Y no se dan, esas garantías, desde el mismo día en que el presidente de la Generalitat puso en marcha el llamado Proceso. Desde que oyó voces y creyó que debía atenderlas. Luego ya, cuando fue aprobando Declaraciones en el Parlamento autonómico que el Constitucional iba declarando nulas. Y en fin, de forma concreta, cuando colgó en el tablón de anuncios de la institución que preside fecha y doble pregunta. Para que el Proceso tuviera esas garantías democráticas que no tiene, debiera haber cumplido un requisito muy simple: ajustarse a la ley. O sea, a lo que establece nuestra Carta Magna. Porque la condición primera para que pueda hablarse no ya de garantías democráticas, sino de democracia a secas, es que estemos en un Estado de Derecho y la ley sea temida, esto es, respetada. Lo demás son monsergas y trampantojos —como ese «marco legal» del Estado del sol naciente al que se refirió hace poco el más que probable sucesor de Artur Mas en el gobierno autonómico, elecciones mediante—.
Pero incluso en el supuesto de que el conjunto de los españoles, a través de sus representantes políticos y previa reforma de la Constitución, aceptaran la celebración de una consulta para discernir qué hay que hacer con Cataluña y los afanes de una porción significativa de su población, todavía habría que precisar el sujeto consultivo. O sea, si ese sujeto es el conjunto de los españoles o sólo los residentes en Cataluña. Por descontando, únicamente la primera de las opciones se ajustaría a la lógica: a saber, que lo que se ha hecho entre todos no puede deshacerlo una parte. Pero imaginemos por un momento que la reforma constitucional, aprobada en referéndum por una mayoría suficiente de españoles, incluyera la segunda de las opciones, la que prevé una consulta restringida a los empadronados en Cataluña. ¿Existirían entonces garantías democráticas?

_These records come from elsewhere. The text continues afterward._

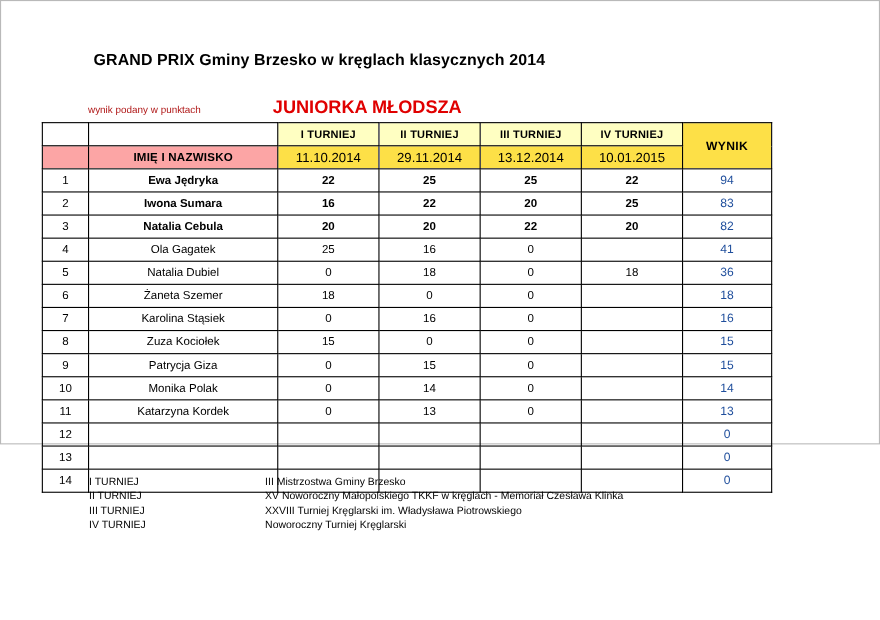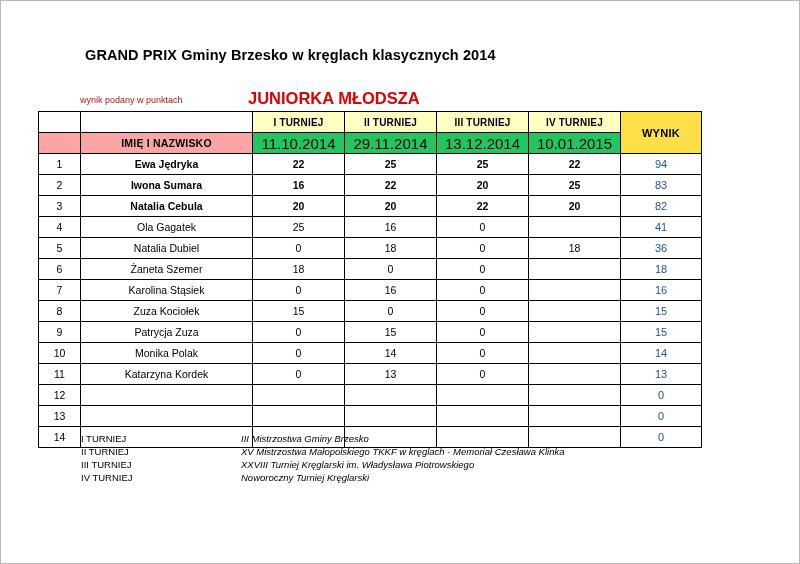"GRAND PRIX Gminy Brzesko w" .page { height: 564px -> 404px }
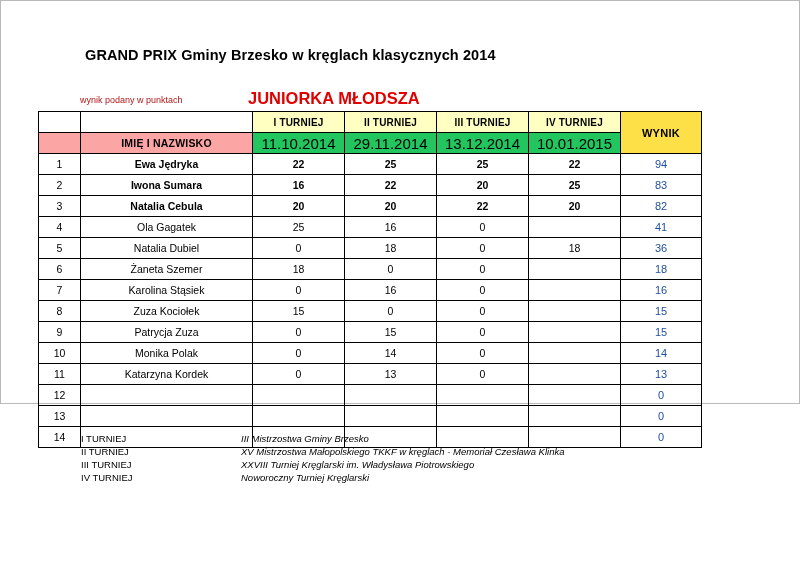"11.10.2014" .hdr-date { background: #22c55e -> #fde047; font-size: 15px -> 12px }
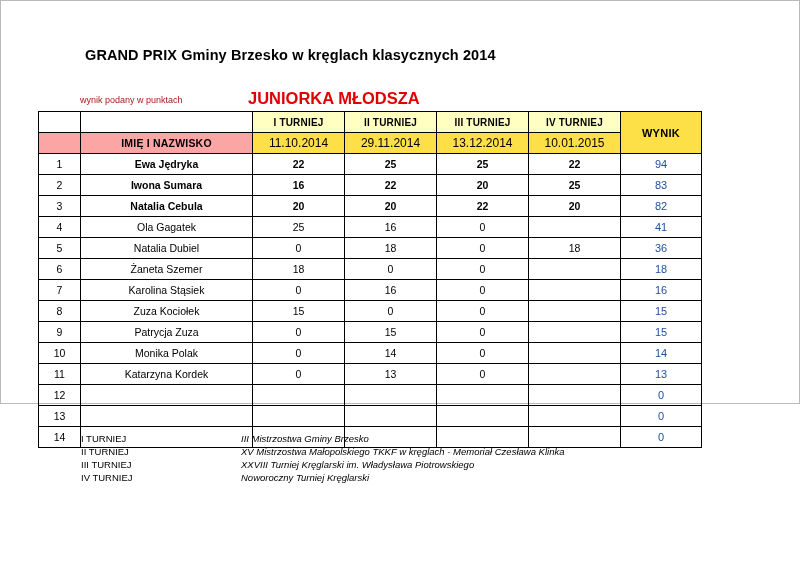"Patrycja Zuza" td.name { text: Zuza -> Giza }
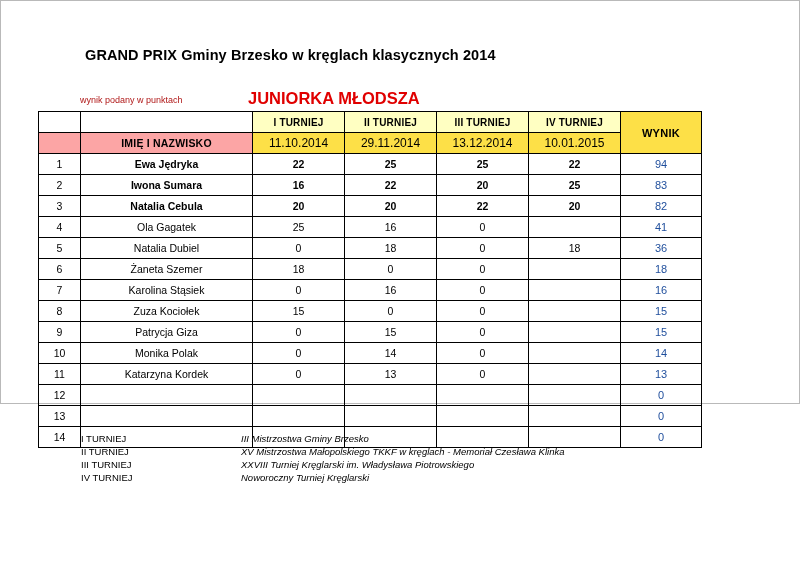"III Mistrzostwa Gminy Brzesko" .legend .lg-val { font-style: italic -> none }
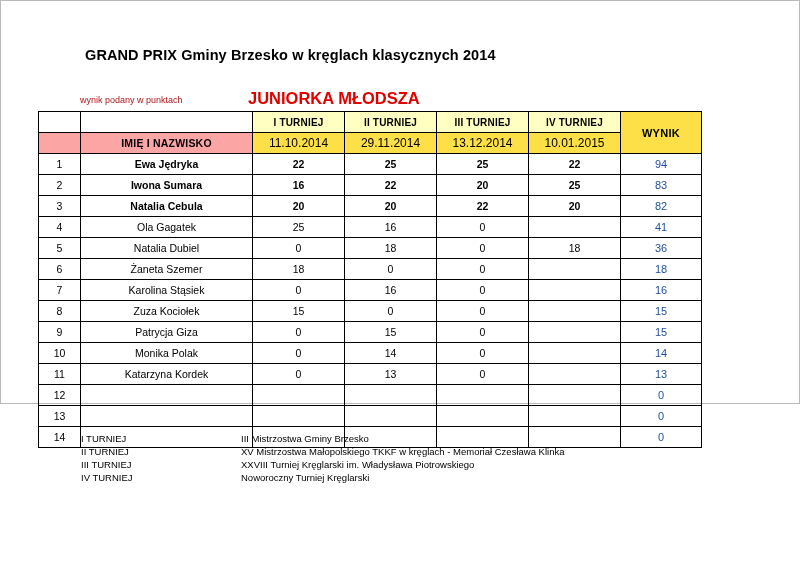"XV Mistrzostwa Małopolskiego TKKF w" td.lg-val { text: Mistrzostwa -> Noworoczny }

Difícilmente. Y es que esa población que debería decidir si Cataluña sigue siendo española o emprende la feliz aventura que le prometen sus gobernantes, ha estado sometida durante 35 años, y muy especialmente en la última década, a una verdadera formación del espíritu nacional a través de la escuela —donde los niños y los jóvenes son adoctrinados sin contemplaciones y utilizados, a un tiempo, como transmisores de esta doctrina en el ámbito familiar—, de los medios de comunicación públicos y privados —que en Cataluña son todos semipúblicos, o sea, dependientes del poder político, excepto este en el que tengo el gusto de escribir— y de cuantos mecanismos de control ha ido tejiendo la administración de la Generalitat en los campos asociativo, cultural y socioeconómico por medio de ayudas, convenios y subvenciones. En estas condiciones, ¿con qué libertad podrían decidir esos cinco millones largos de catalanes con derecho a voto sobre el destino de esta tierra que es la suya y también la del conjunto de los españoles? Hasta que no pasara por lo menos una década durante la cual todas esas instancias nacionalizadoras hubieran recuperado su imprescindible neutralidad, dicha libertad sería una quimera. Aunque me temo que la primera quimera sería ya la posible existencia misma de semejante década higienizadora.
Pero, en fin, por soñar que no quede.